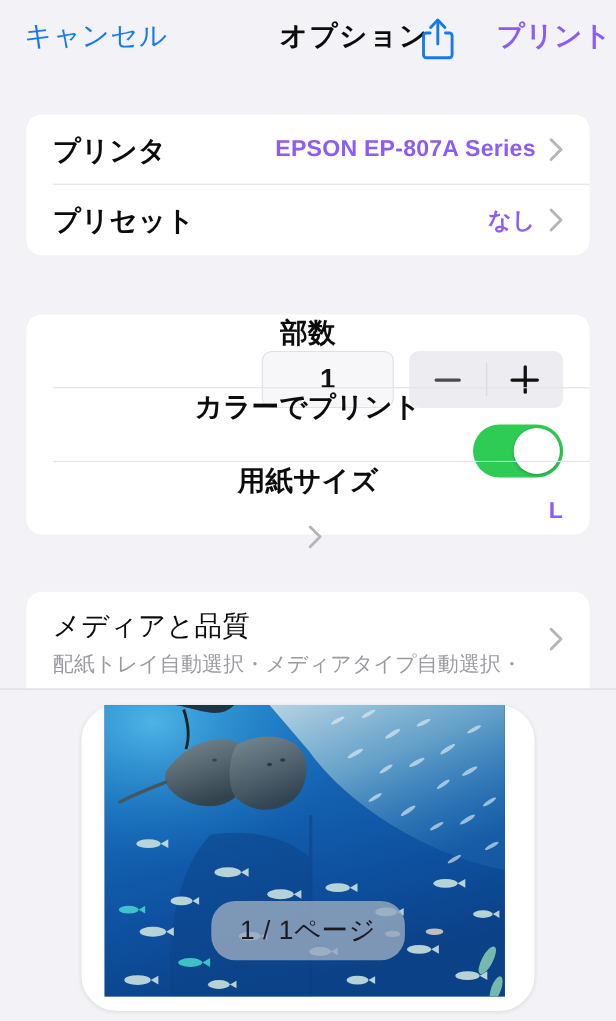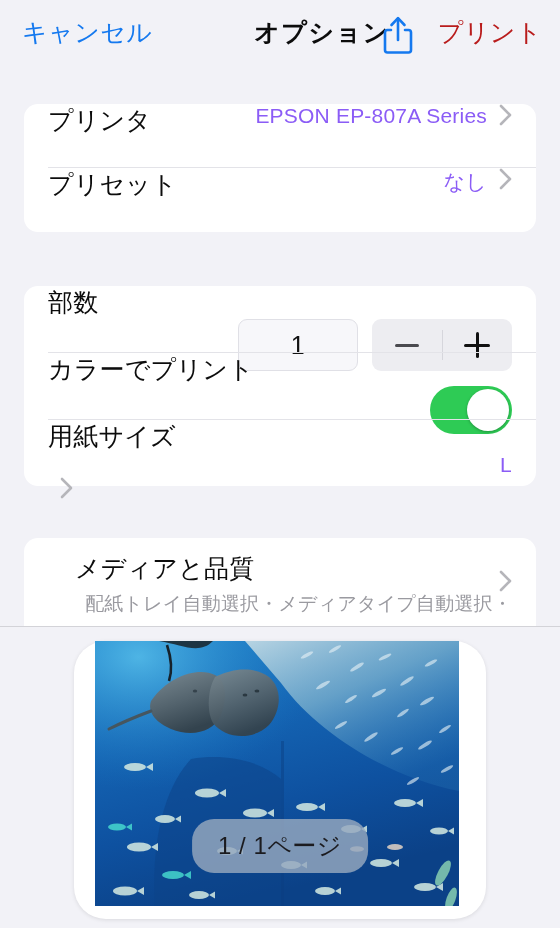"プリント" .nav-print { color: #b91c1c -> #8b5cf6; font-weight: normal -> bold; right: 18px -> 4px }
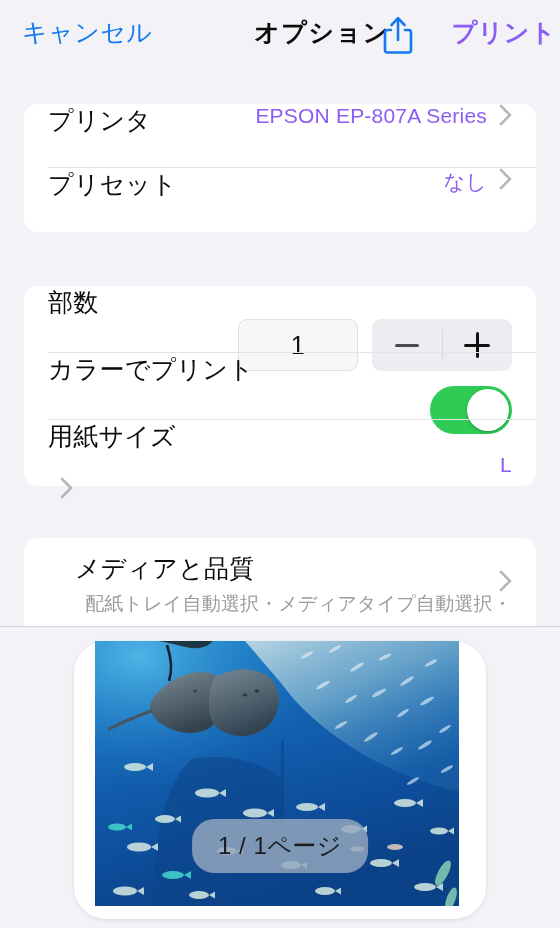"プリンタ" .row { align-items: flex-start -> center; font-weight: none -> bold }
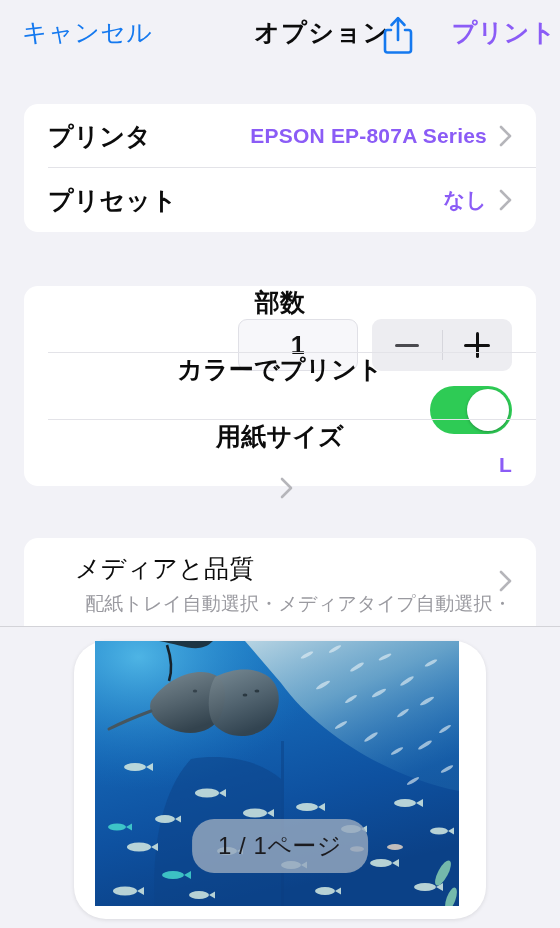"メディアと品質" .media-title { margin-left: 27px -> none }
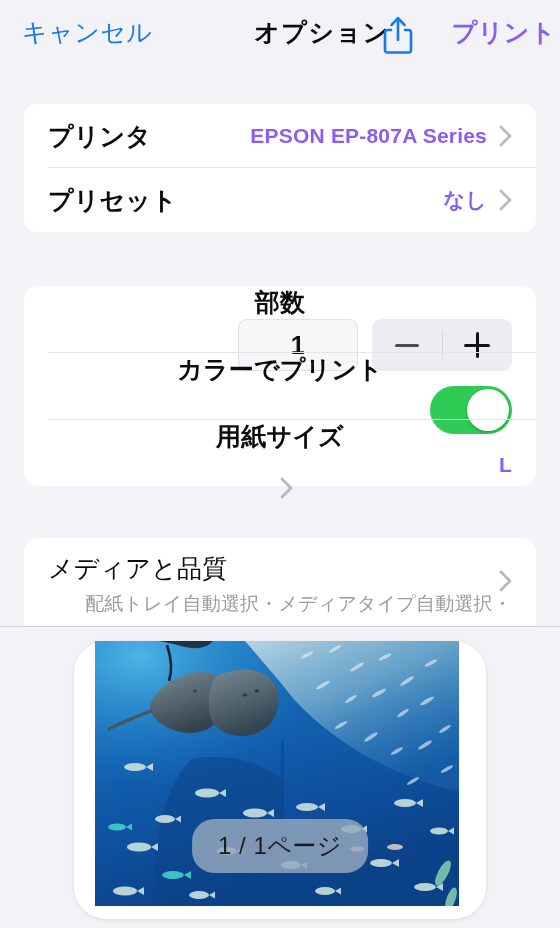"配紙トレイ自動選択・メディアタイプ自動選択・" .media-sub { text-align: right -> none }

---

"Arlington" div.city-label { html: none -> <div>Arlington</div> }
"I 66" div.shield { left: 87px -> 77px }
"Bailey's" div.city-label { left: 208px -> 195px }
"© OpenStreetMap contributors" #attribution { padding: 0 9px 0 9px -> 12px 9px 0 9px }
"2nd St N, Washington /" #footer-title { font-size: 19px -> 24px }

---

=== WHAT IS BEING ASKED ===
Starting at the line above that holds "left: 208px ->" and ending at the line that holds "St N, Washington", transcribe each line exactly and include no other lines.

=== TASK OUTPUT ===
"Bailey's" div.city-label { left: 208px -> 195px }
"© OpenStreetMap contributors" #attribution { padding: 0 9px 0 9px -> 12px 9px 0 9px }
"2nd St N, Washington /" #footer-title { font-size: 19px -> 24px }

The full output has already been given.